A Luis del Valle Hurtado también le nombraban con el apodo de “Tarzán”, por ser éste uno de los primeros personajes que interpretó en un paso del río Manzanares. En la capital sucrense se lanzaba desde los árboles de guama, se lanzaba desde  una orilla, o desde el puente y se zambullía para asombrar al público por su  habilidad de nadador y malabarista. Tendría unos 15 años, y empezaba con esa edad su larga carrera de artista, bien como el famoso indio Taguarí, o Cacique Plumas Rojas Voluntario,  el curandero Luis, el bailador de burriquita, de sebucán, pájaro guarandol,  torero, o diablo cara e’totuma en los  barrios de San Francisco y El Salao. En un momento de su vida, decidió hacer lo que había pensado por noches enteras. Irse al matadero de Cumaná. Buscar dos cachos de toro. Incrustarlos al primer sombrero fabricado de cartones y tachuelas, y así cumplirle aquella promesa al guía del ejército de los ángeles. Fortaleció su ego en la máxima simbología del héroe que pudo inventar. El famoso Diablo de Cumaná, con las dificultades de su mano izquierda sin meñique, ni anular ni dedo medio. Los perdió todos en el filo de una guillotina, mientras se desempeñaba en otro oficio, el de tipógrafo en la imprenta Renacimiento, propiedad de su padre Juan José Acuña.
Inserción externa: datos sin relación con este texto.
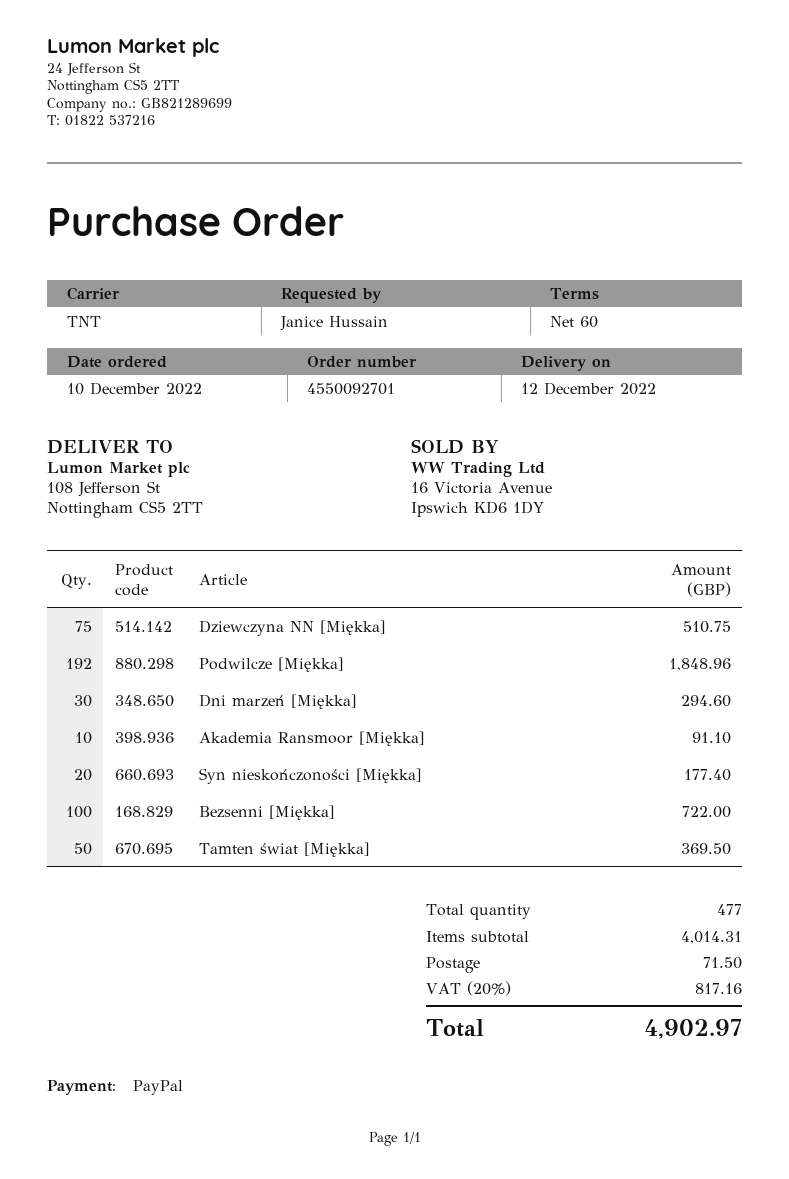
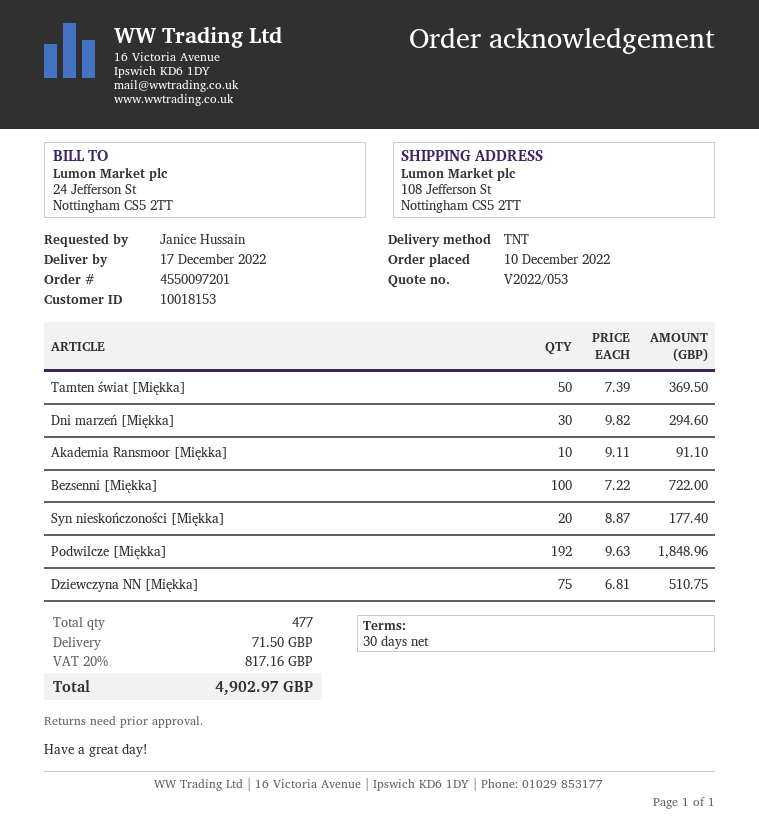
order number: 4550092701 -> 4550097201
delivery date: 2022-12-12 -> 2022-12-17
payment terms: 60 days -> 30 days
Siempre me hablaba de sus sueños, y entre los distintos niveles arquetípicos que encontraba, me describía paso a paso sus procesos de cambio interior. Tenía muy presente la manera de convertirse en un ser terrible que infundiera temor, un ser  que vivía del bien y del mal a la vez, un ser que poseía atributos divinos. En una de las tantas conversaciones que sostuve con él, allá en el barrio Cochabamba de Cumaná, llegué a preguntarle algo más sobre la muerte y me entregó esta particular semblanza:

“Yo solo pienso en el diablo, el tiene unos cachos igualitos a los míos, las orejas igualitas a las mías, los dientes así, un poco gastados así como los míos, se diferencia de mí solamente en que él lleva bigote, y a veces cuando yo me dejo crecer el bigote no hay ninguna diferencia entre nosotros dos, porque hasta las alas que él lleva como un ángel, también son igualitas a las mías, yo me transformo y pienso en él para que no me salgan arrugas, pero no me gusta pensar en la muerte, aunque yo sé que aquí en Cumaná va a suceder algo, una lluvia, un temblor, un terremoto, y como hay demasiada gente yo no digo lo que va a suceder, no quiero que crean que fue culpa mía, me daría pena, por eso prefiero seguir pensando en un museo de cera, porque si a mí me llegara a pasar algo malo, una mala situación, por ejemplo, que yo pierda mis cachos, que yo pierda mis alas, debería quedar un museo de cera con una estatua mía, las alas puestas, los dientes, el tenedor del diablo, mis manos y un indiecito junto a mí, eso es lo que yo quiero que me hagan cuando me suceda algo.”